Fragile borders in a global world
Global borders are dynamic. As a political phenomenon, borders are undergoing perpetual change: the bordering process is an ongoing project, one that responds to a global and regional assortment of anthropogenic and naturogenic pressures. Conflict, climate change, pandemics, trade, technology and migration patterns are just a few examples of the many stresses, often interrelated, to which borders are subject and to which they subsequently adjust. As much as borders are dynamic, they are equally heterogenous; they differ as a function of diverse security environments.
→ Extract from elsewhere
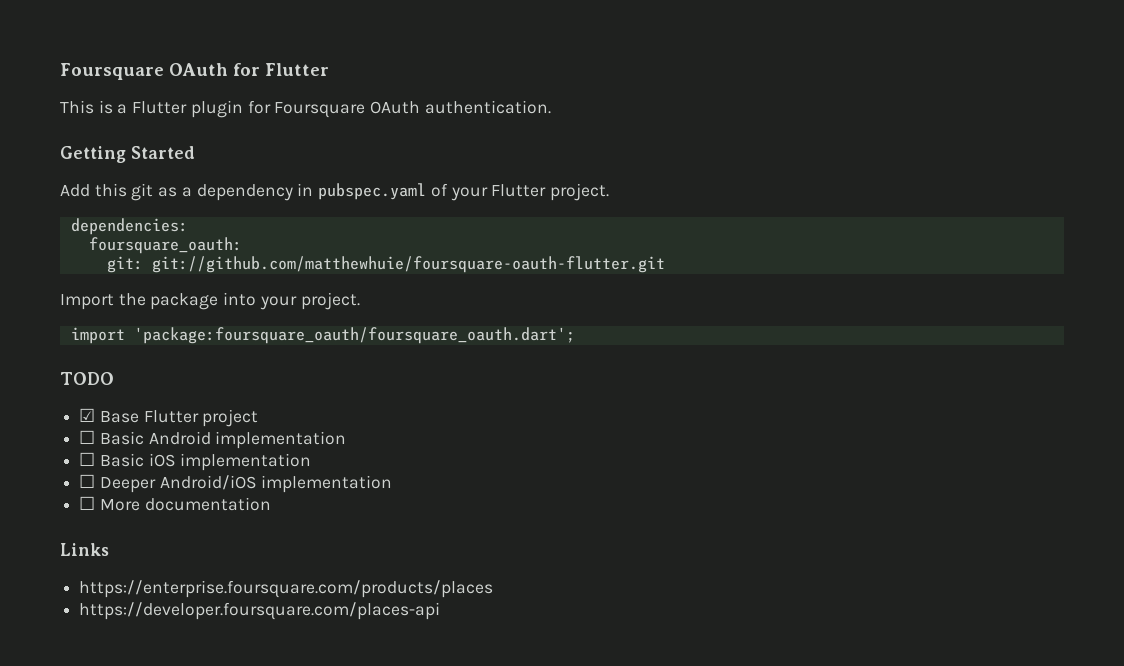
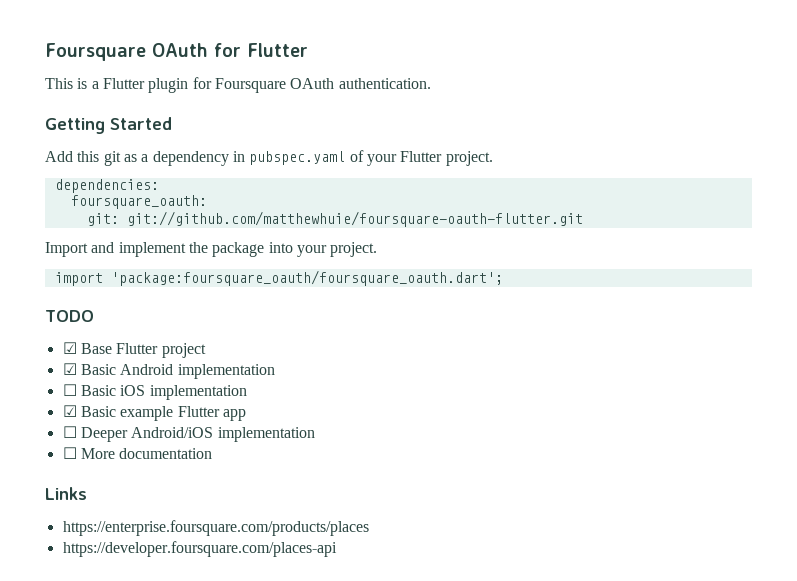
- Import the package into your project.
+ Import and implement the package into your project.
- ☐ Basic Android implementation
+ ☑ Basic Android implementation
+ ☑ Basic example Flutter app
In other words, how borders adjust in response to new and evolving pressures, such as climate change or a global pandemic, will look different at each border.
The purpose of this workshop is to systematically examine and propose how global border security will evolve over the next 10-15-year period, and explore policy tradeoffs to mitigate the challenges to border security given global and regional anthropogenic and naturogenic pressures. Using the Framework Foresight methodology as a guide, and a cross-section of global borders as a sample, the evolution of border security will be anticipated over a 10-15-year period. These projections will inform regional and global policy directions to mitigate the challenges of anthropogenic and naturogenic challenges. The workshop will bring together a representative sample of border scholars from across the globe, each with different approaches to border management, to explore how border governance will evolve, to understand the anthropogenic and naturogenic experience better and to identify drivers in order to project how global and regional border governance is likely to evolve over the next 10–15-year period.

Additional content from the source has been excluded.